Worried, I recall leaning over to Sandra while we talked at Chicago’s O’Hare Airport, saying, “I have concerns for the safety of several people he feels have crossed him if he ever got out. Do you think he would hurt you?”

She started by being somewhat indignant. How could he hurt her? They were married; they had a deep bond. But then she opened up. “I’ve never been afraid of Richard before now, and I’m not afraid of him now. But I do want a divorce. I’ve had girlfriends say, ‘Well, how come your husband hasn’t come around to see your new baby [who was born while Richard was in jail]?’ I just say ‘I don’t know. He’s in California somewhere.’ I can’t handle it any other way. If they ask about the Macek who’s in jail, I say, ‘I don’t know who that is. Maybe it’s a relative of Richard’s family, but I don’t know.’ That’s why I want to have my name changed. I don’t want it to be Macek anymore. I don’t want my kids to go through any more questions about their father being a murderer.”

I can only imagine the trauma, the distressing combination of embarrassment and sadness, that a child can go through when harassed by other children about their father’s murdering ways. They have to think about it every day of their lives. If they meet anybody new, the questions, formerly innocuous but now dire, inevitably come up. The innocent questions people ask when first meeting someone become dark and burdensome to answer. They echo loudly and persistently: How many brothers and sisters do you have? What are they like? Where’s your family from? What do they do? Do you confess that your father had killed so mercilessly and fiercely? Never. You can only do one thing. You lie. You have to.

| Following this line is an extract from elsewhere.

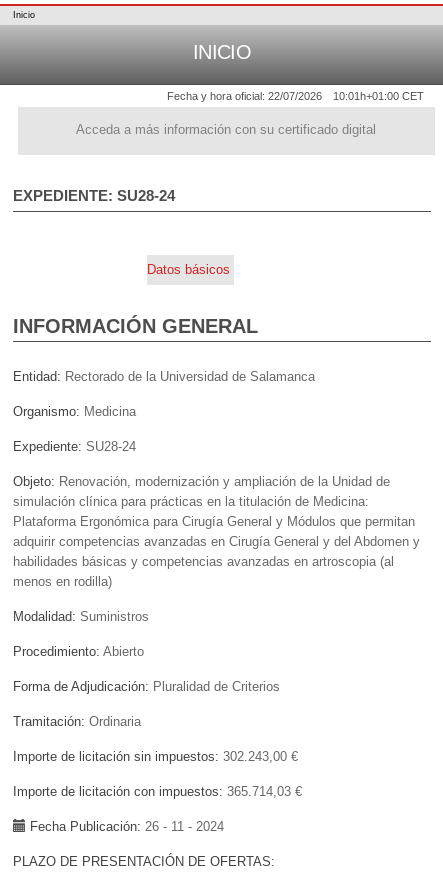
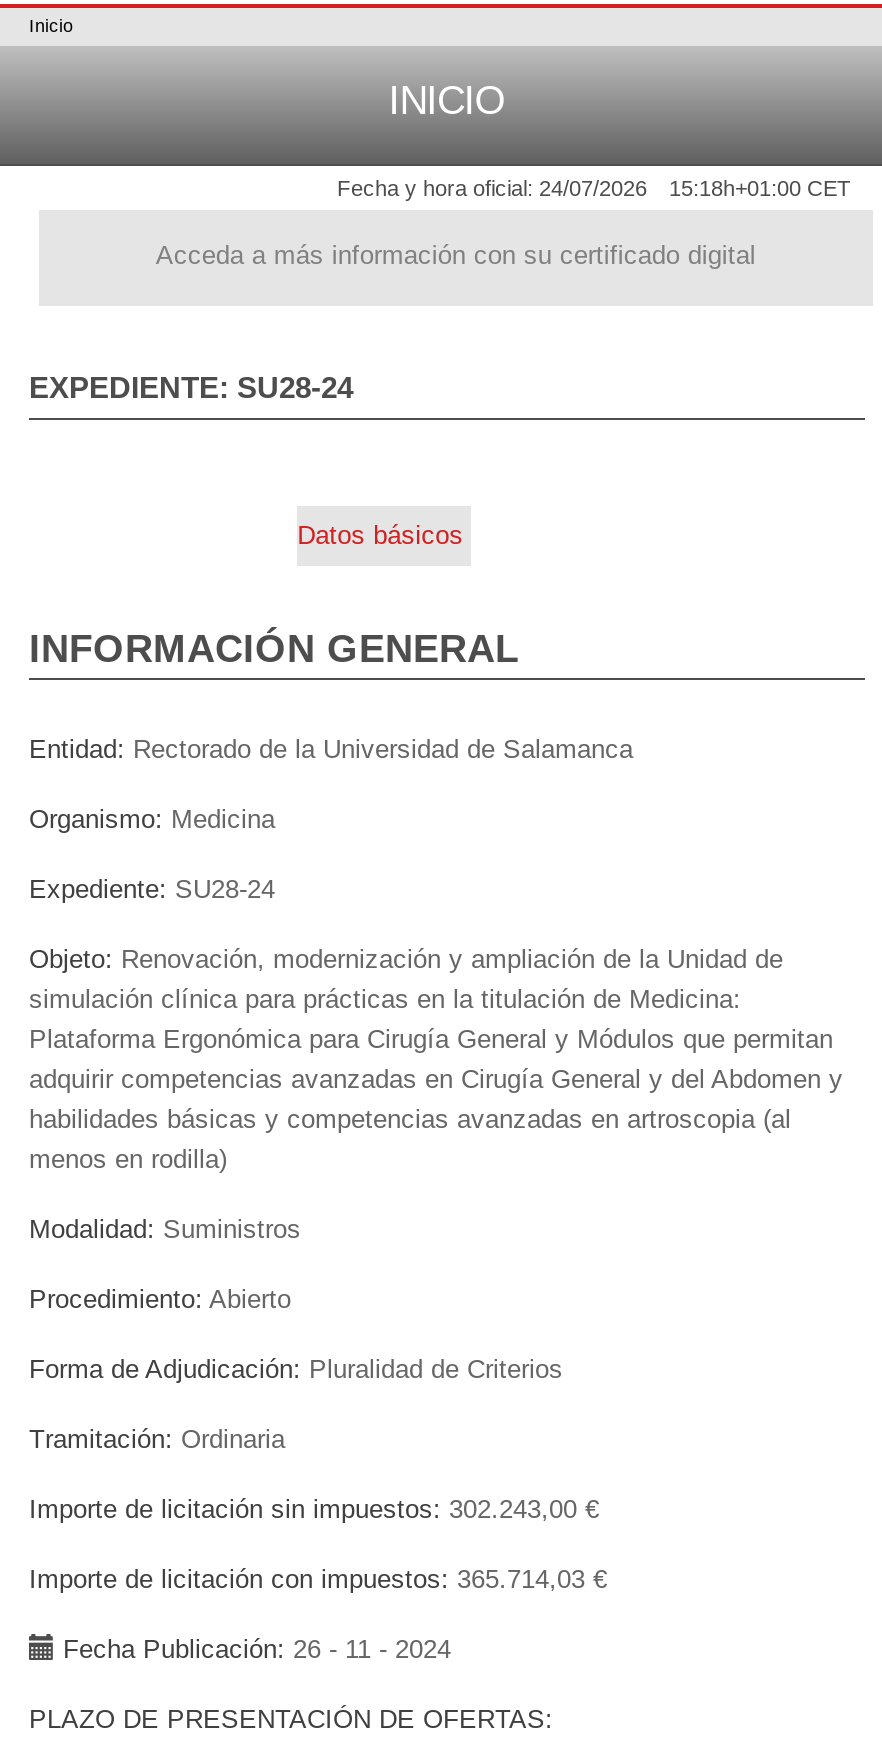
- Fecha y hora oficial: 22/07/2026
+ Fecha y hora oficial: 24/07/2026

- 10:01h+01:00 CET
+ 15:18h+01:00 CET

And imagine the ordeal of the divorced mother of the child, sitting alone at night at the kitchen table after everyone has gone to bed, trying desperately to make sense of something that makes no sense at all. Her friends have disappeared. They’ll have nothing to do with her. If she testified for her spouse, she was immediately branded: she was as bad as he was. Kinship and loyalty are not supposed to exist with someone who has committed crimes so grievous as serial killing.

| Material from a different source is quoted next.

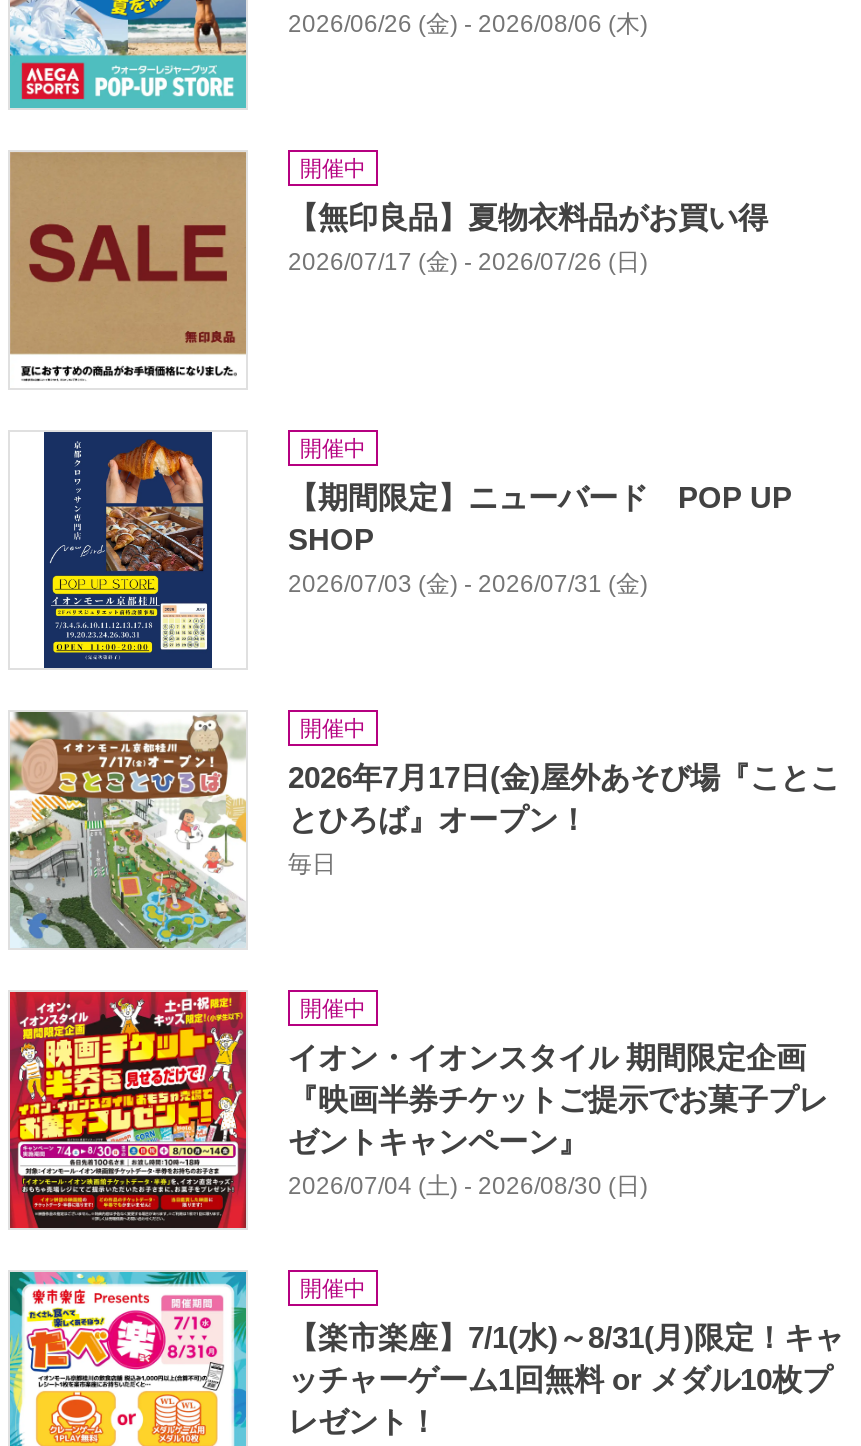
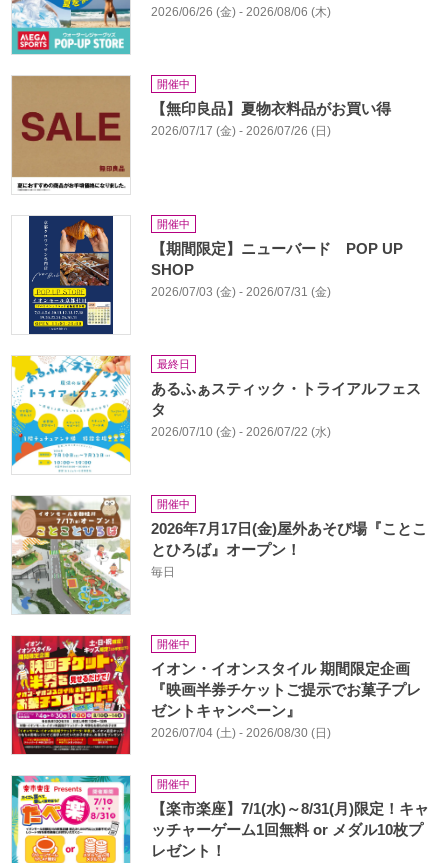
+ [image]
+ 最終日
+ あるふぁスティック・トライアルフェス
+ タ
+ 2026/07/10 (金) - 2026/07/22 (水)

Friends and acquaintances sense that the family must have known that the killings were going on; therefore, the parents are guilty too. They have spawned this monster, and they must pay a price. Do townspeople march up to their houses with burning torches and raised pitchforks and scream “You grew a killer!” similar to the old Frankenstein movie? No. But there are more subtle and no less hurtful responses, like being shunned. If you haven’t left town before the neighbors turn against you, you probably will when they do.

After thinking about all these things and more, Louella wished she could change not only history but also everything in her life. She had described herself as an “outsider—always aching for someone to love me” and had said that her life as a child was “a very scary time,” for her and her sisters; as a result, they “suffered from colitis [the intestinal ailment] almost all our lives.” At the end of her letter Louella wrote impassionedly, “It’s such a shame that we can’t live our lives over, after we’ve smartened up and come to realize the true values of life—like our precious children and our devotion to them & God, who gave them to us to bring them up in the right way.” I truly wished that things had turned out better for Louella, but history can’t be changed. Louella would eventually deal with the crimes of her son, yet somewhere in her mind they would always haunt her. It might hit her when she was making coffee or when she looked at a family photo or when she was at the beach or when she woke inexplicably in the middle of the night. She would be reminded of Bobby. She would be reminded of a killer. And though she shouldn’t have, some part of her would always blame herself.

On the other hand, stewing angrily in his jail cell, there was Bobby Joe Long himself. He didn’t blame himself. He couldn’t. He had no remorse at all, not one molecule of it.